* **Problem requirements**:
Please repeat each line below exactly, with no images in the copy.

* **Extracted data**:
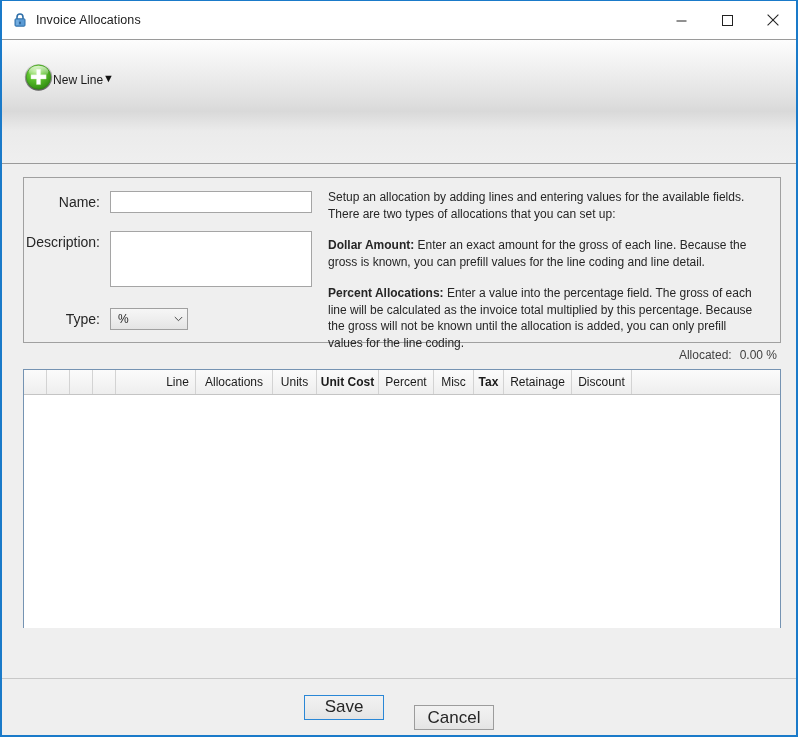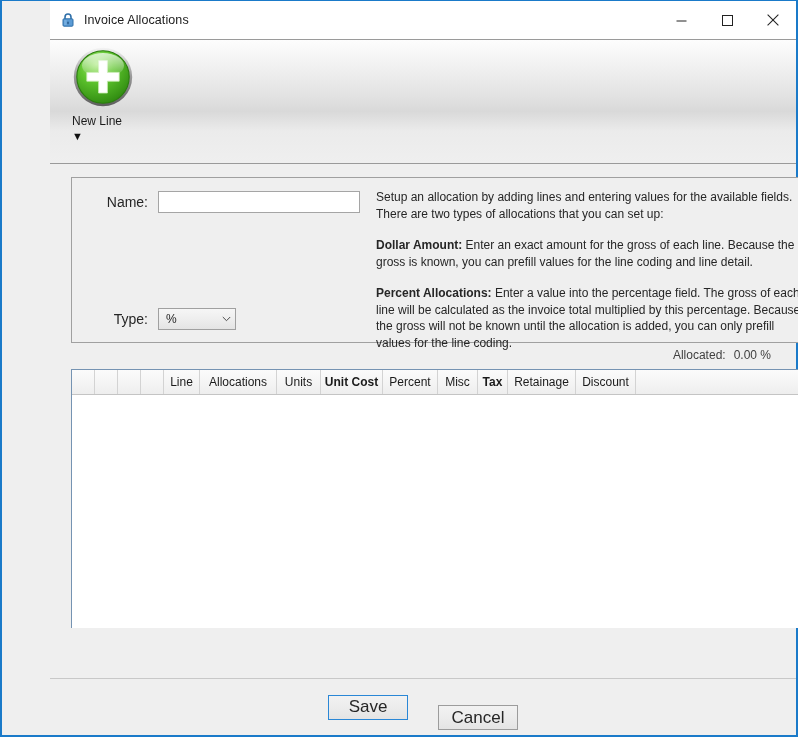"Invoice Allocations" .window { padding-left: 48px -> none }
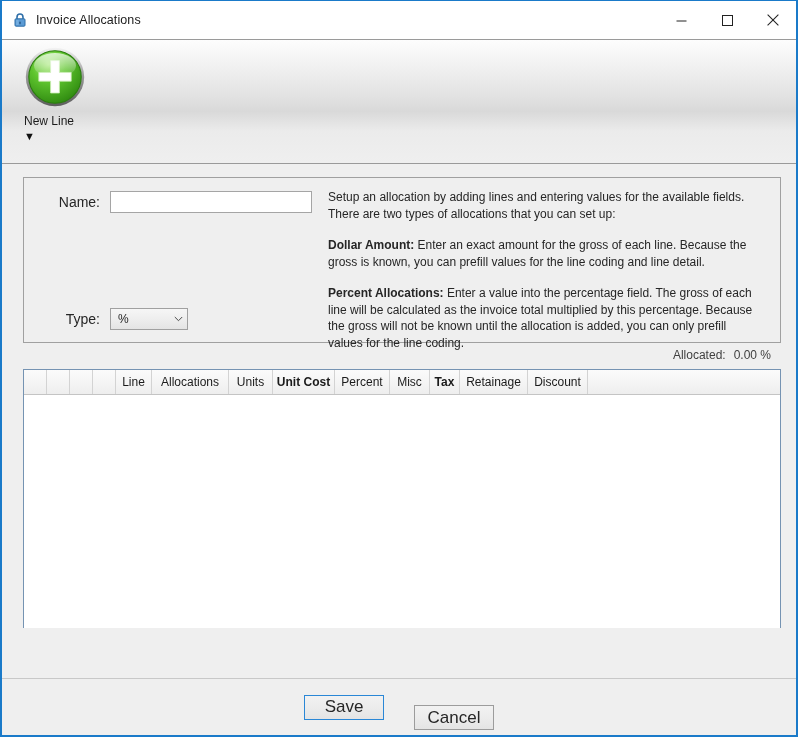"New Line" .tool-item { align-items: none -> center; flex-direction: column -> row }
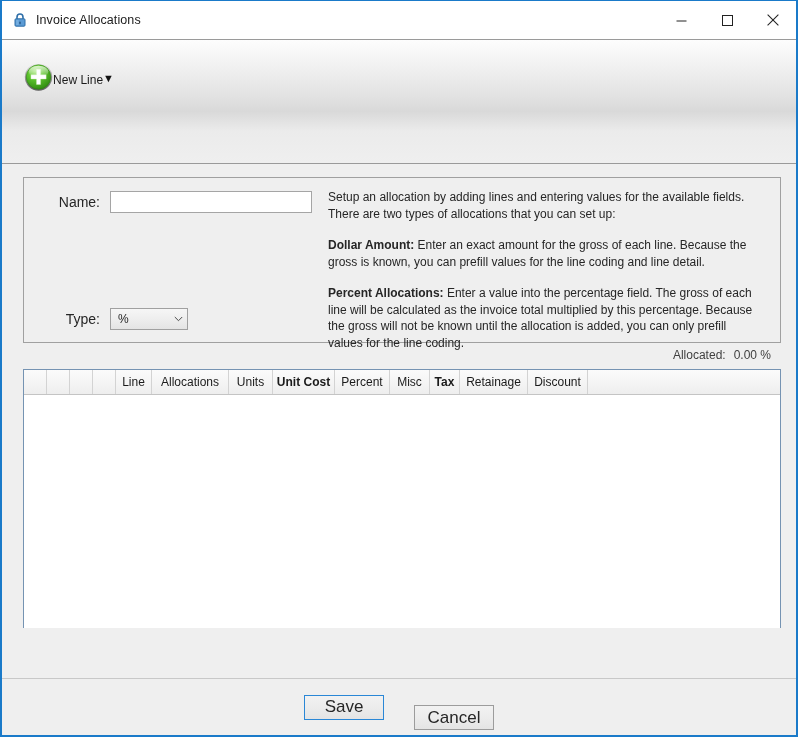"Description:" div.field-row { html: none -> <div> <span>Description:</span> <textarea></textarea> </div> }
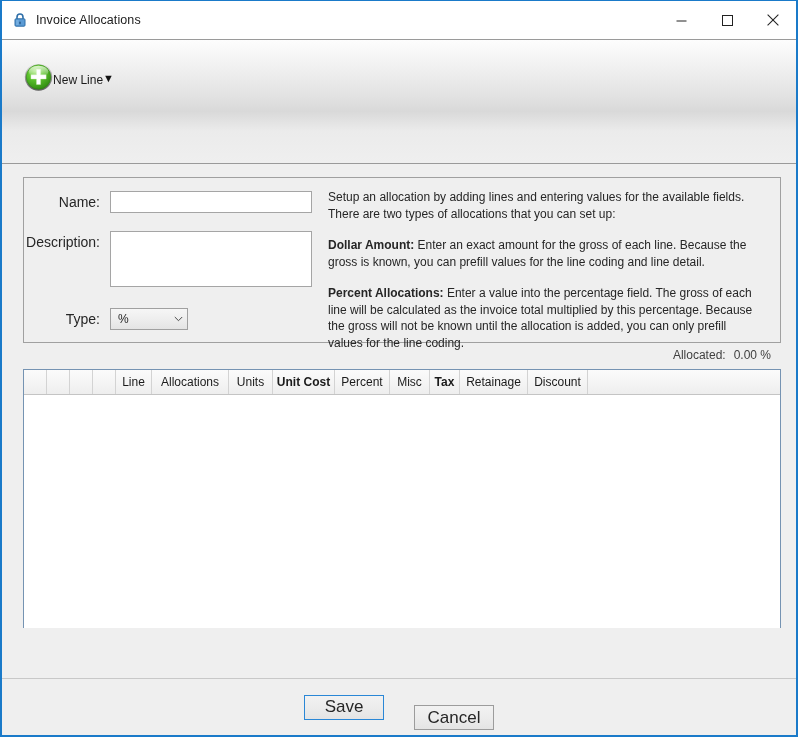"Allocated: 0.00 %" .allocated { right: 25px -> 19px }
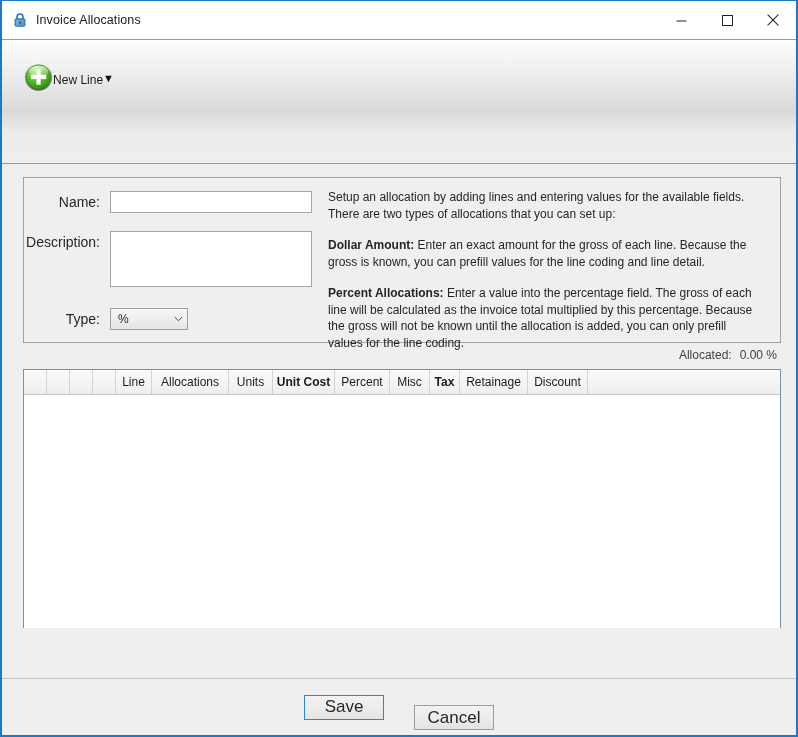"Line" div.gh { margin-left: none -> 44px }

* **Solution to this problem**:
"Invoice Allocations" .window { padding-left: 48px -> none }
"New Line" .tool-item { align-items: none -> center; flex-direction: column -> row }
"Description:" div.field-row { html: none -> <div> <span>Description:</span> <textarea></textarea> </div> }
"Allocated: 0.00 %" .allocated { right: 25px -> 19px }
"Line" div.gh { margin-left: none -> 44px }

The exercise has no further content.